En su apologético libro El Santo de la Espada, Ricardo Rojas no pone en duda la paternidad de Juan de San Martín ni la maternidad de Gregoria Matorras, pero desliza el siguiente comentario: «La madre es española, pero el niño es criollo, nacido en aquel mismo lugar de las Indias, con la tez bronceada por el sol de América, los ojos muy negros, los cabellos muy negros». Y más adelante señala: «Juan Bautista Alberdi conoció a San Martín en París y entonces escribió:
“Yo lo creía un indio como tantas veces me lo habían pintado”. Bronceado era de tez y de ojos negros; pero indio solamente por la cuna y el destino», concluye Rojas.
Pero que fuese o no hijo de Alvear no anula la posibilidad de que fuese «mestizo», aunque no hay pruebas definitivas al respecto. Hay que recordar que el «color aceitunado, oscuro, cabello negro, […] ojos grandes y negros» —como lo describió el comerciante inglés Samuel Haigh, testigo de la batalla de Maipú— son rasgos nada inusuales en España. Como veremos más adelante, a San Martín se le atribuye un gran parecido físico con el mariscal Francisco Solano y Ortiz de Rozas, marqués del Socorro y Solanas, comandante de Cádiz y capitán general de Andalucía, cuyo «abolengo hispano» —pese a haber nacido en Caracas, de madre porteña rioplatense— nadie cuestiona.

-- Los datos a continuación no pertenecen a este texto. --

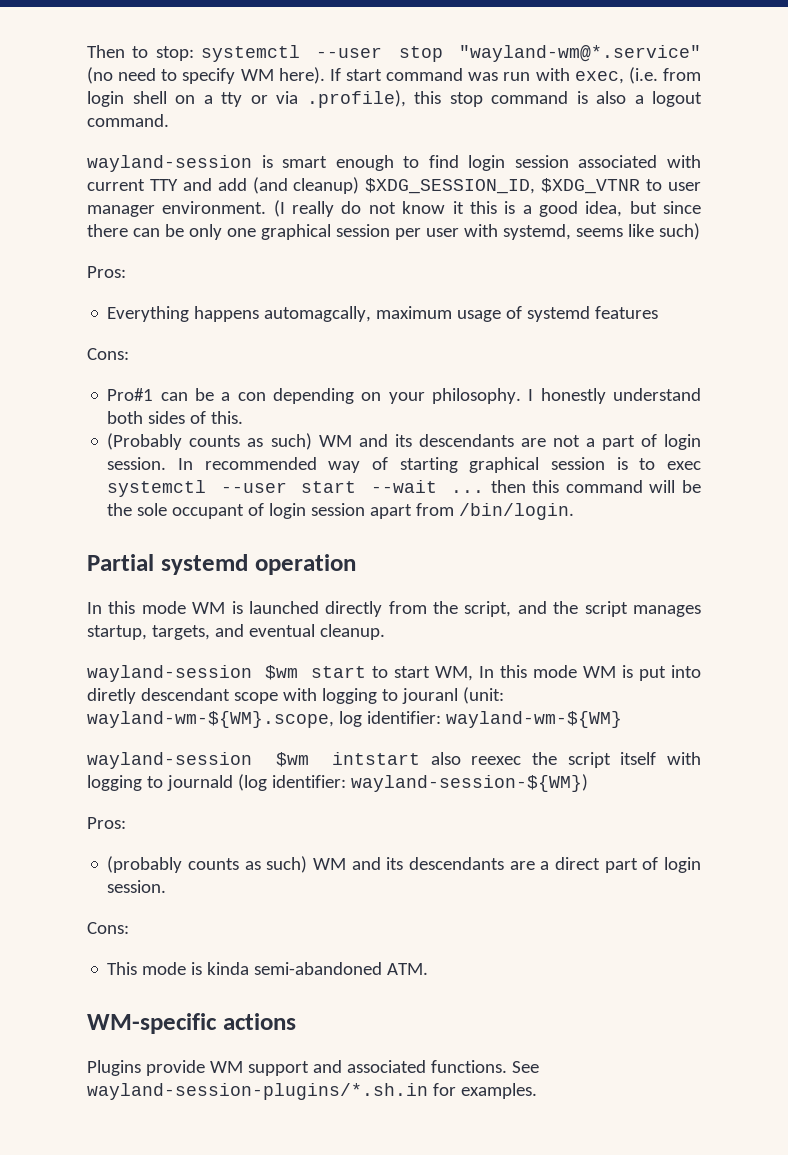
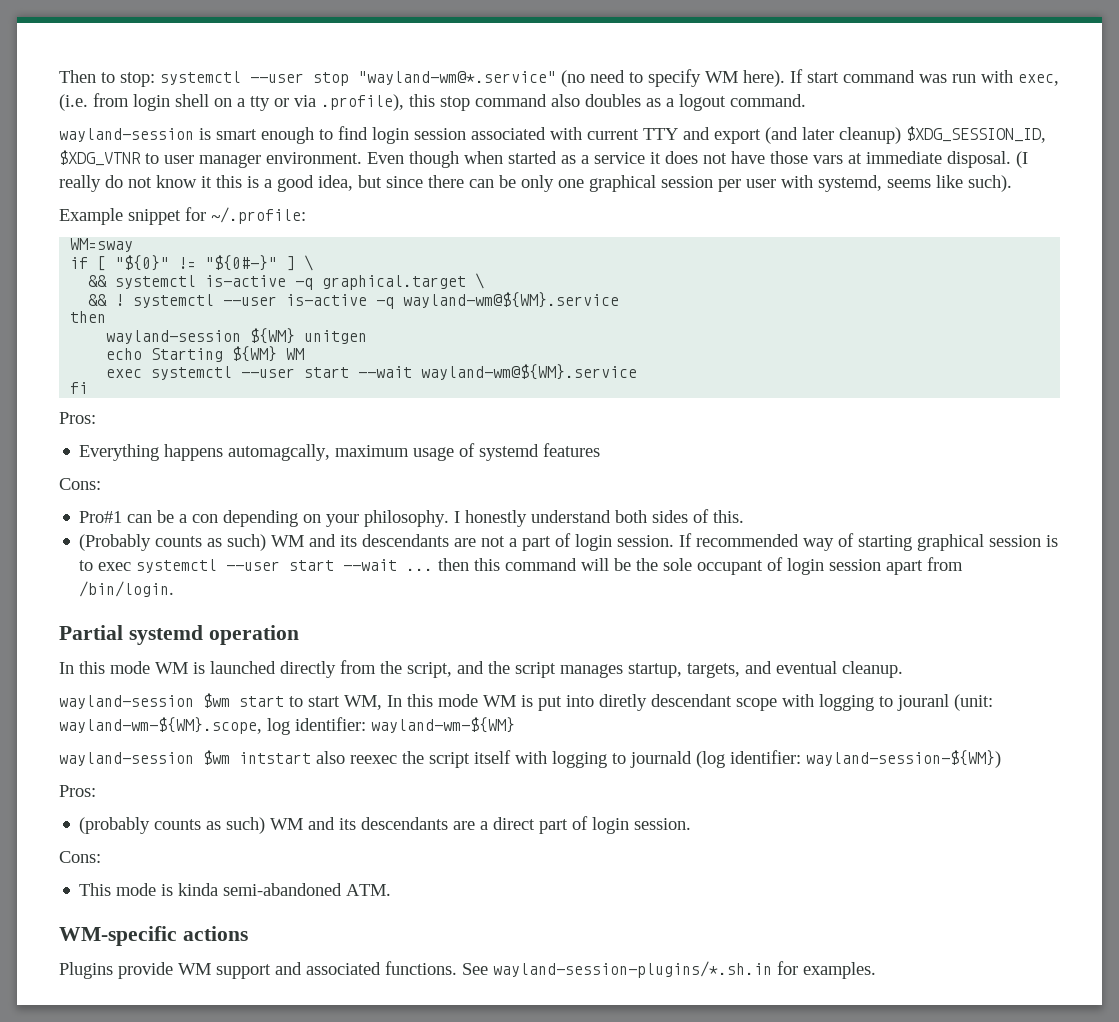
[576,91,626,104] is also -> [551,94,661,107] also doubles as
[217,177,288,194] add (and -> [714,127,834,144] export (and later
(267, 207) none -> [367,151,1011,168] Even though when started as a service it does not have those vars at immediate disposal.
[658,223,700,240] such) -> [968,175,1012,192] [59,207,306,225] [70,238,134,252] [70,255,314,271] [88,273,485,290] [88,292,620,309] [70,311,107,323] [106,328,368,344] [106,346,305,362] [106,364,638,380] [70,382,89,394] such). // Example snippet for ~/.profile: // WM=sway // if [ "${0}" != "${0#-}" ] \ // && systemctl is-active -q graphical.target \ // && ! systemctl --user is-active -q wayland-wm@${WM}.service // then // wayland-session ${WM} unitgen // echo Starting ${WM} WM // exec systemctl --user start --wait wayland-wm@${WM}.service // fi
[178,458,194,470] In -> [679,533,693,547] If

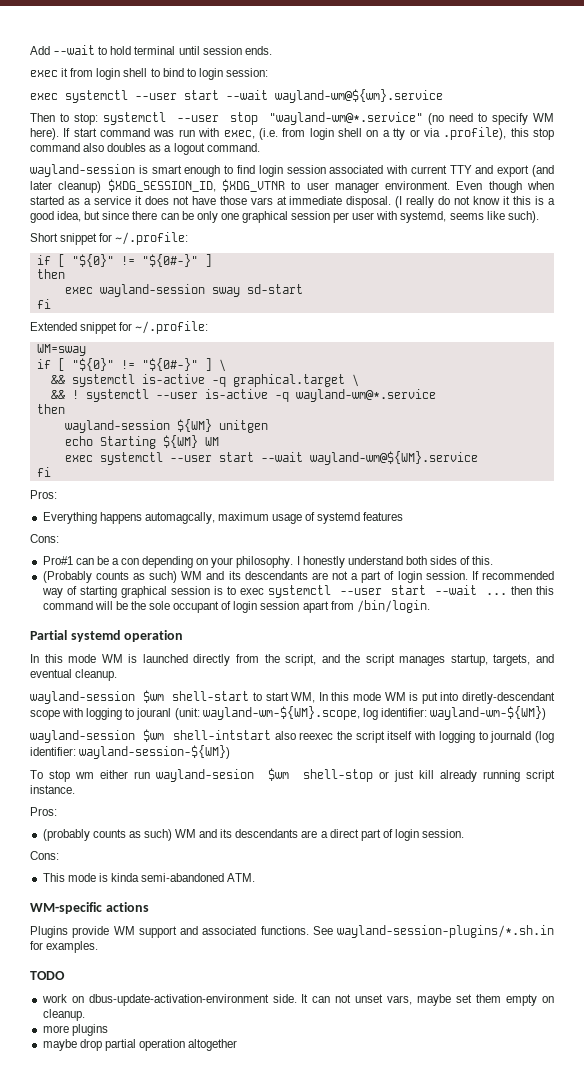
(59, 76) none -> [30,45,272,55] [30,68,268,80] [30,89,443,103] Add --wait to hold terminal until session ends. // exec it from login shell to bind to login session: // exec systemctl --user start --wait wayland-wm@${wm}.service //
[59,208,123,225] Example -> [30,232,189,245] [36,254,212,267] [36,269,65,279] [64,284,303,297] [36,299,51,309] [30,322,77,331] Short snippet for ~/.profile: // if [ "${0}" != "${0#-}" ] // then // exec wayland-session sway sd-start // fi // Extended
[403,292,620,308] wayland-wm@${WM}.service -> [295,389,436,402] wayland-wm@*.service
[239,696,284,707] start -> [172,691,250,701] shell-start
[599,694,732,711] diretly descendant -> [461,692,555,704] diretly-descendant
[371,717,515,733] [59,750,311,766] wayland-wm-${WM} // wayland-session $wm intstart -> [429,706,546,720] [30,729,271,743] wayland-wm-${WM}) // wayland-session $wm shell-intstart
(1001, 759) none -> [30,768,555,782] [30,785,75,794] // To stop wm either run wayland-sesion $wm shell-stop or just kill already running script instance.
(876, 970) none -> [30,971,65,980] [41,994,554,1006] [42,1009,85,1021] [42,1024,108,1036] [42,1039,238,1051] // TODO // work on dbus-update-activation-environment side. It can not unset vars, maybe set them empty on cleanup. // more plugins // maybe drop partial operation altogether

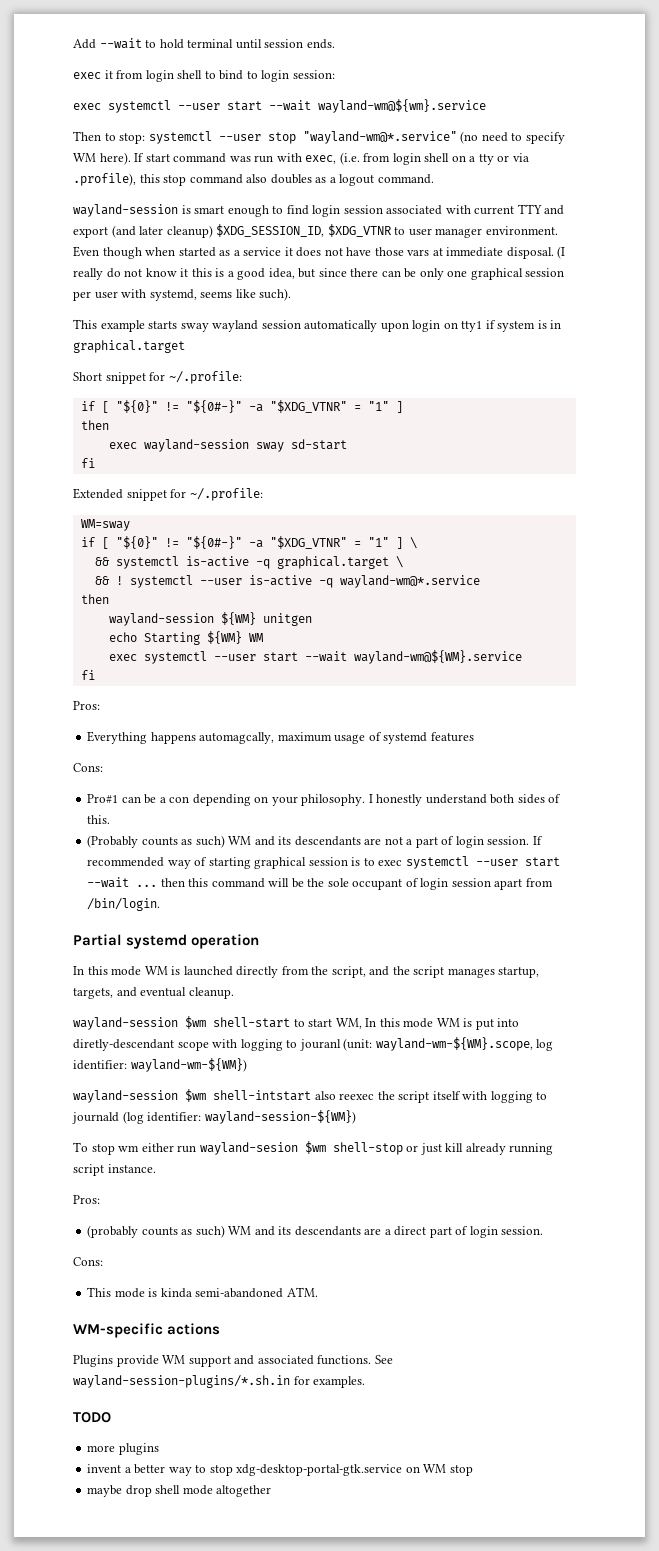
(539, 217) none -> [73,319,562,332] [73,340,185,353] // This example starts sway wayland session automatically upon login on tty1 if system is in graphical.target
(198, 260) none -> [248,400,389,413] -a "$XDG_VTNR" = "1"
(198, 364) none -> [248,536,389,549] -a "$XDG_VTNR" = "1"
[41,994,554,1006] [42,1009,85,1021] [42,1024,108,1036] work on dbus-update-activation-environment side. It can not unset vars, maybe set them empty on cleanup. // more plugins -> [87,1443,159,1455] [87,1464,473,1476] more plugins // invent a better way to stop xdg-desktop-portal-gtk.service on WM stop
[104,1039,185,1051] partial operation -> [155,1485,213,1495] shell mode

Por
cierto, esos mismos rasgos físicos y su nariz aguileña antiguamente habían dado origen a la versión de que San Martín tenía ascendencia judía, algo que Augusto Barcia Trelles desmentía —aunque no por motivos racistas—. Cabe aclarar que, según su documentación personal, el generalmente aceptado como padre del Libertador, Juan de
San Martín, además de ser de baja estatura tenía «pelo castaño claro y ojos garzos», es decir, azulados.
Lo llamativo es, en todo caso, la reacción airada de instituciones y autores académicos ante la simple posibilidad de que el «Padre de la Patria» tuviera ancestros indígenas, lo que muestra que el rancio racismo heredado del sistema colonial español no está tan difunto como le hubiese gustado al Libertador. Con o sin «sangre india», don
José dio a lo largo de su vida sobradas muestras de que, al igual que otros «españoles americanos», como Manuel Belgrano, Juan José Castelli o Mariano Moreno, consideraba hermanos a «nuestros paisanos los indios».